===== RECORDS FOR THE EXERCISE

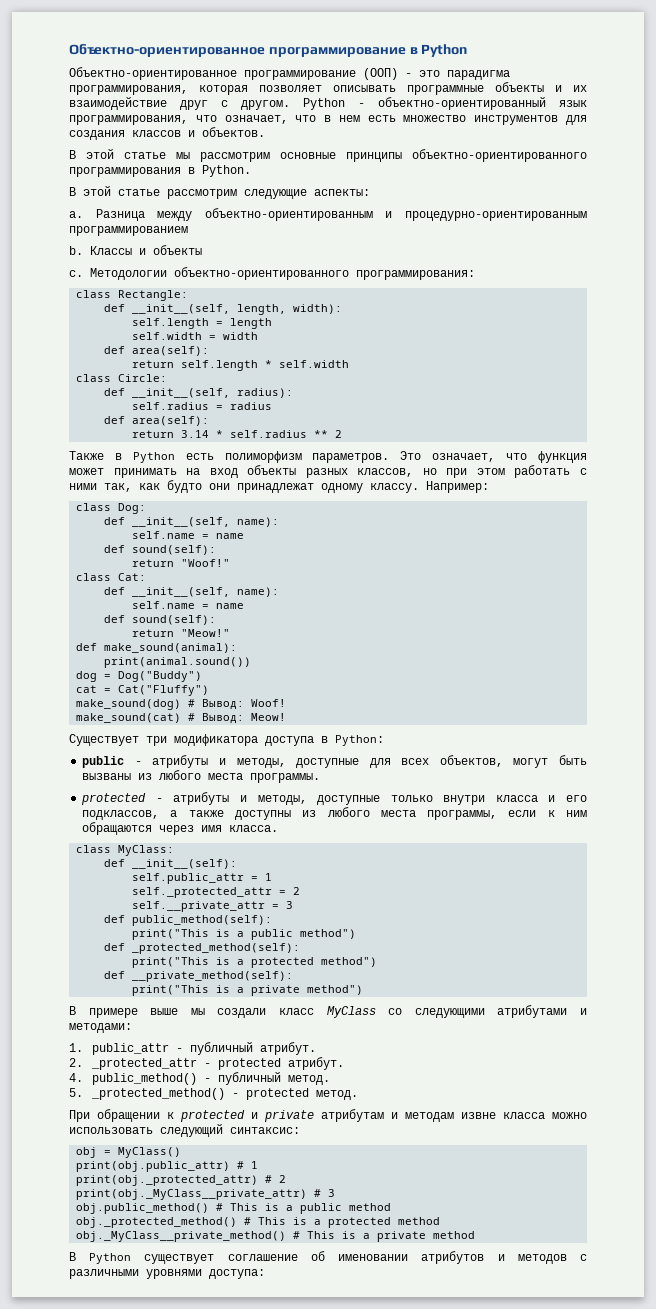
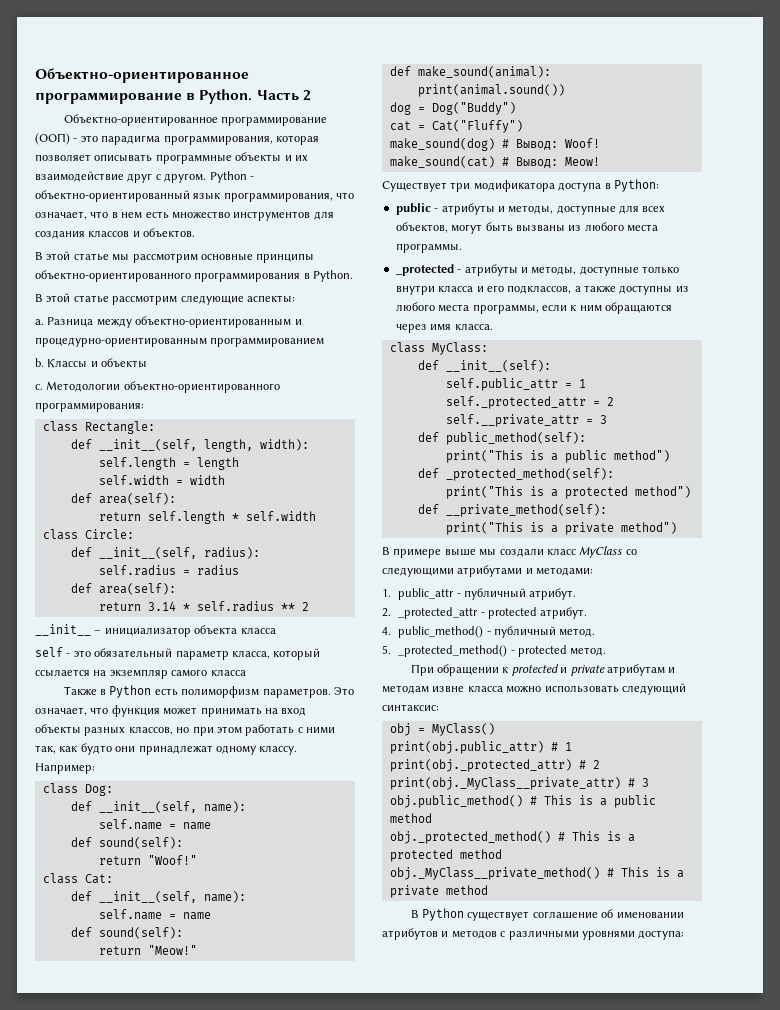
- Объектно-ориентированное программирование в Python
+ Объектно-ориентированное программирование в Python. Часть 2
+ __init__ – инициализатор объекта класса
+ self - это обязательный параметр класса, который ссылается на экземпляр самого класса
- protected - атрибуты и методы, доступные только внутри класса и его подклассов, а также доступны из любого места программы, если к ним обращаются через имя класса.
+ _protected - атрибуты и методы, доступные только внутри класса и его подклассов, а также доступны из любого места программы, если к ним обращаются через имя класса.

==========

_PROBLEM TO WORK ON_
Retype the records above exactly, pictures omitted.

_EXERCISE RESPONSE_
- Объектно-ориентированное программирование в Python
+ Объектно-ориентированное программирование в Python. Часть 2
+ __init__ – инициализатор объекта класса
+ self - это обязательный параметр класса, который ссылается на экземпляр самого класса
- protected - атрибуты и методы, доступные только внутри класса и его подклассов, а также доступны из любого места программы, если к ним обращаются через имя класса.
+ _protected - атрибуты и методы, доступные только внутри класса и его подклассов, а также доступны из любого места программы, если к ним обращаются через имя класса.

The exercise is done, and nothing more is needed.